PDF(Pubmed)
Abstract:
Diabetic wounds, characterized by prolonged inflammation and impaired vascularization, are a serious complication of diabetes. This study aimed to design a gelatin methacrylate (GelMA) hydrogel for the sustained release of netrin-1 and evaluate its potential as a scaffold to promote diabetic wound healing. The results showed that netrin-1 was highly expressed during the inflammation and proliferation phases of normal wounds, whereas it synchronously exhibited aberrantly low expression in diabetic wounds.
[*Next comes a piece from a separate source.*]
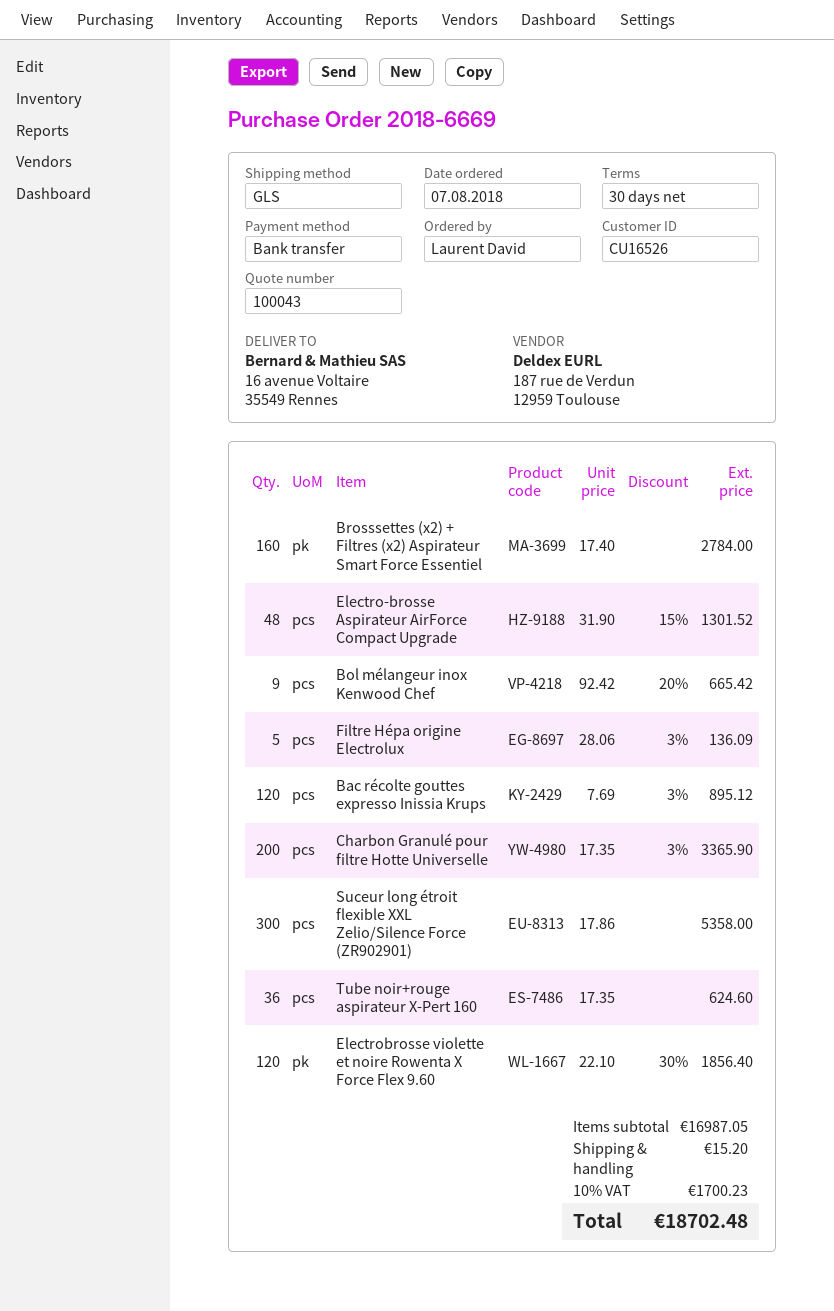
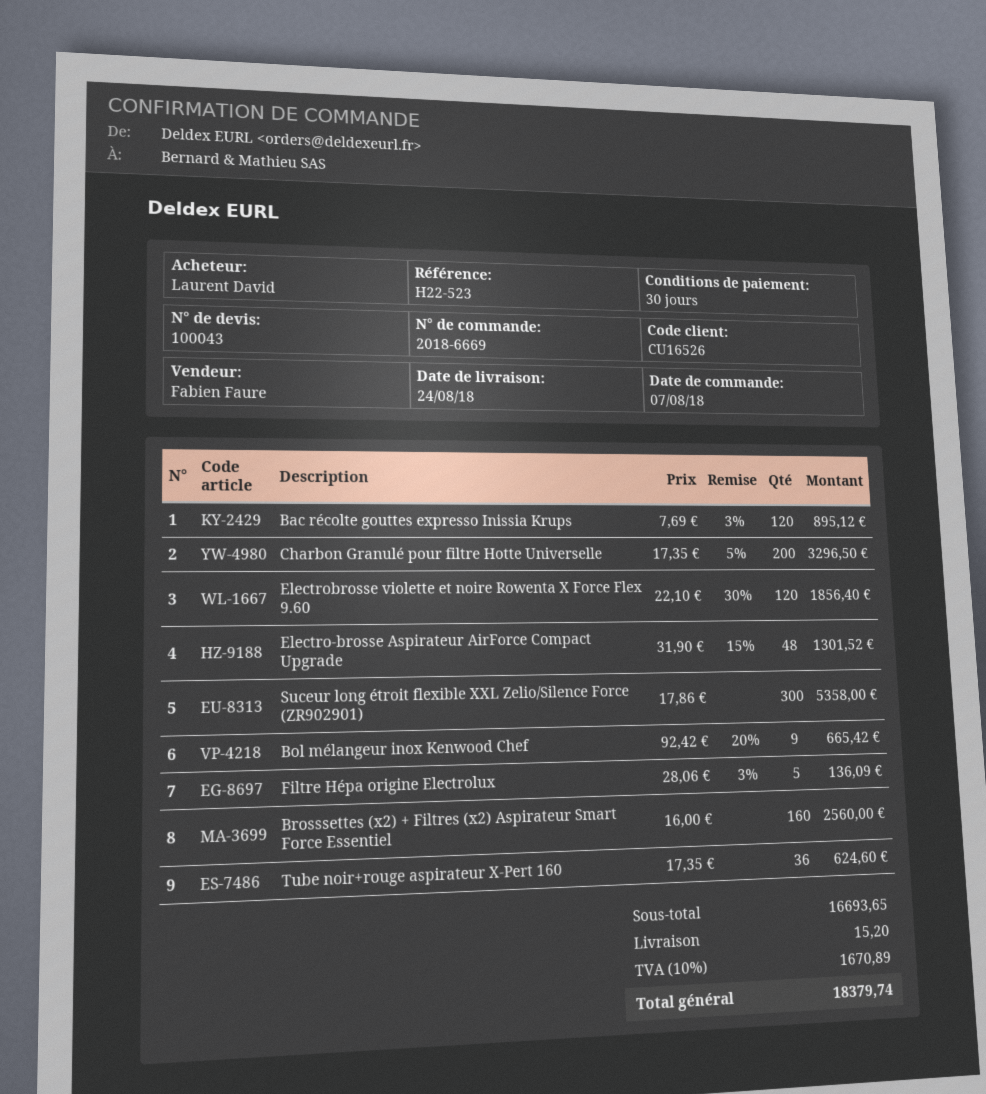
Brosssettes (x2) + Filtres (x2) Aspirateur Smart Force Essentiel: 160 x 17.40 = 2784.00 -> 160 x 16.00 = 2560.00
Charbon Granulé pour filtre Hotte Universelle: 200 x 17.35 - 3% = 3365.90 -> 200 x 17.35 - 5% = 3296.50
subtotal: 16987.05 -> 16693.65
tax: 10% = 1700.23 -> 10% = 1670.89
total: 18702.48 -> 18379.74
Neutralization of netrin-1 inhibited normal wound healing, and the topical application of netrin-1 accelerated diabetic wound healing. Mechanistic studies demonstrated that netrin-1 regulated macrophage heterogeneity via the A2bR/STAT/PPARγ signaling pathway and promoted the function of endothelial cells, thus accelerating diabetic wound healing. These data suggest that netrin-1 is a potential therapeutic target for diabetic wounds.
摘要:
糖尿病伤口,以长期炎症和血管形成受损为特征,是糖尿病的严重并发症。本研究旨在设计一种用于持续释放netrin-1的明胶甲基丙烯酸酯(GelMA)水凝胶,并评估其作为促进糖尿病伤口愈合的支架的潜力。结果显示,netrin-1在正常伤口的炎症和增殖阶段高表达,而它在糖尿病伤口中同时表现出异常低的表达。netrin-1的中和抑制了正常的伤口愈合,局部应用netrin-1加速糖尿病创面愈合。机制研究表明,netrin-1通过A2bR/STAT/PPARγ信号通路调节巨噬细胞异质性,促进内皮细胞功能,从而加速糖尿病伤口的愈合。这些数据表明netrin-1是糖尿病伤口的潜在治疗靶标。